**Input material:**
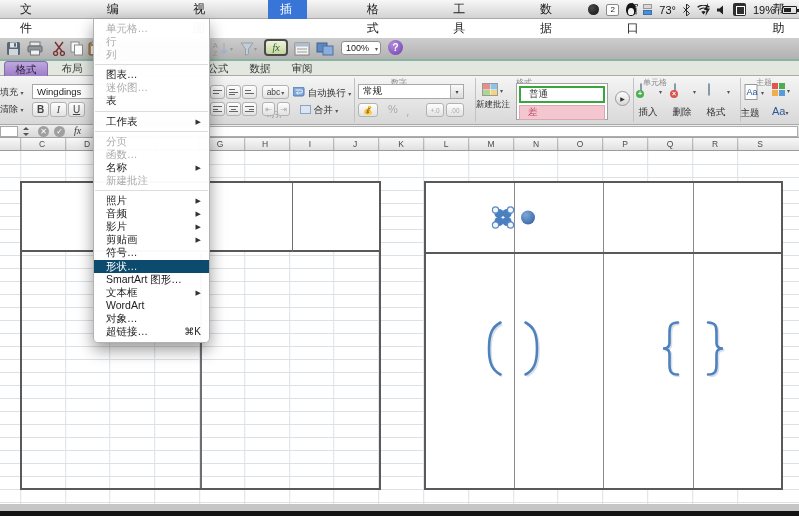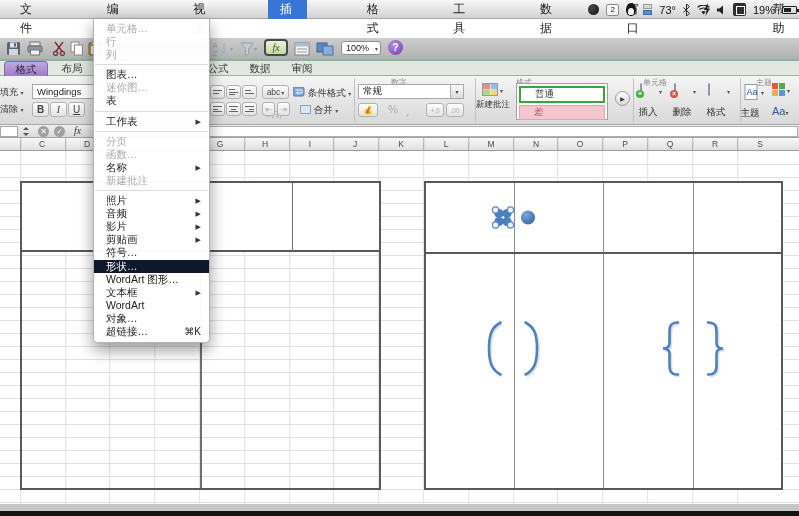--- a/index.html
+++ b/index.html
@@ -329,7 +329,7 @@
           <rect x="0" y="0" width="11" height="9" rx="1.5" fill="#7fa7d8" stroke="#4f7ab0"></rect>
           <path d="M2.5 3 L8 3 Q9.5 3 9.5 4.5 Q9.5 6 8 6 L4 6 M5 4.5 L3.5 6 L5 7.5" stroke="#fff" stroke-width="0.9" fill="none"></path>
         </svg>
-      <span>条件格式</span> <span class="dd">▾</span>
+      <span>自动换行</span> <span class="dd">▾</span>
     </span>
     <div class="rb-btn" style="left:210px;top:26px;width:15px;height:14px;">
         <span class="alico">

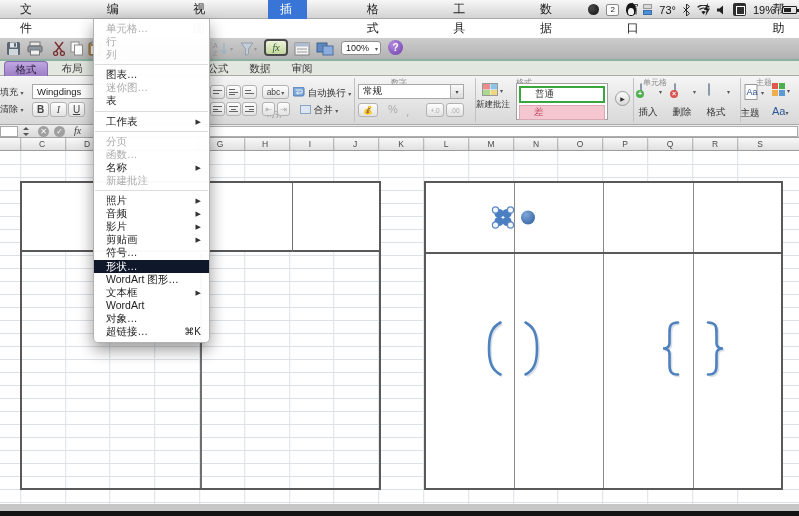--- a/index.html
+++ b/index.html
@@ -88,7 +88,7 @@
      color:#fff;font-size:7px;line-height:8px;text-align:center;font-weight:bold;}
   .gallery{position:absolute;left:516px;top:7px;width:92px;height:37px;background:#fff;
      border:1px solid #a2a2a2;padding:2px;display:flex;flex-direction:column;gap:2px;}
-  .sw{flex:1;font-size:9.5px;display:flex;align-items:center;padding-left:14px;}
+  .sw{flex:1;font-size:9.5px;display:flex;align-items:center;padding-left:8px;}
   .sw-normal{border:2px solid #39a53d;color:#333;background:#fff;}
   .sw-bad{background:#f3c6d0;color:#b9485c;border:1px solid #d8a8b4;}
   .playbtn{position:absolute;left:615px;top:15px;width:15px;height:15px;border-radius:50%;

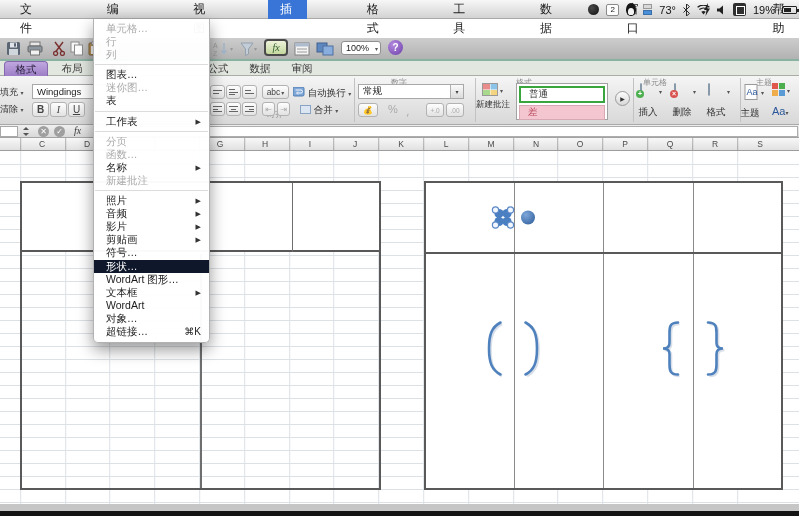--- a/index.html
+++ b/index.html
@@ -147,7 +147,7 @@
   .mi .arr{font-size:7px;color:#333;}
   .mi .sc{font-size:10px;color:#1c1c1c;}
   .mi.disabled{color:#ababab;}
-  .mi.selected{background:#0f172a;color:#fff;}
+  .mi.selected{background:#0c4a6e;color:#fff;}
   .msep{height:7px;position:relative;}
   .msep::after{content:"";position:absolute;left:1px;right:1px;top:3px;height:1px;background:#dcdcdc;}
 </style>

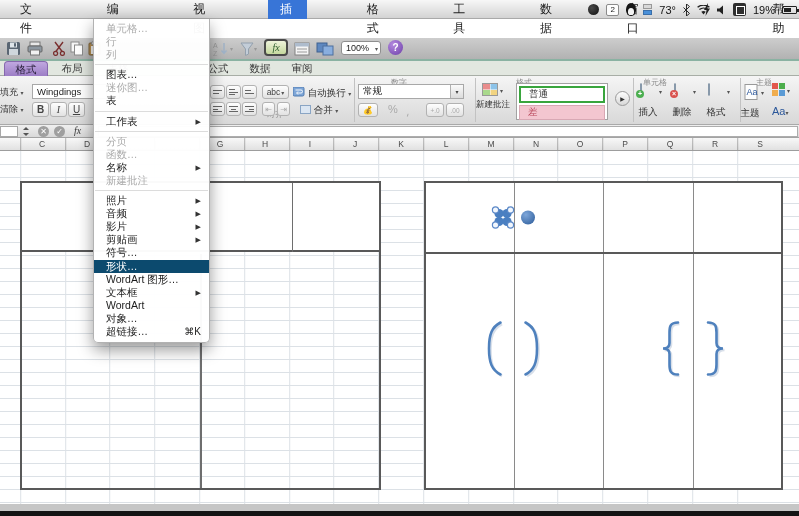--- a/index.html
+++ b/index.html
@@ -570,7 +570,7 @@
         <span class="lbl">形状…</span>
       </div>
       <div class="mi">
-        <span class="lbl">WordArt 图形…</span>
+        <span class="lbl">SmartArt 图形…</span>
       </div>
       <div class="mi">
         <span class="lbl">文本框</span>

**Description of the task:** List every line in the records above that contains the word "absolute".

**Solution for this exercise:**
   .gallery{position:absolute;left:516px;top:7px;width:92px;height:37px;background:#fff;
   .playbtn{position:absolute;left:615px;top:15px;width:15px;height:15px;border-radius:50%;
   .msep::after{content:"";position:absolute;left:1px;right:1px;top:3px;height:1px;background:#dcdcdc;}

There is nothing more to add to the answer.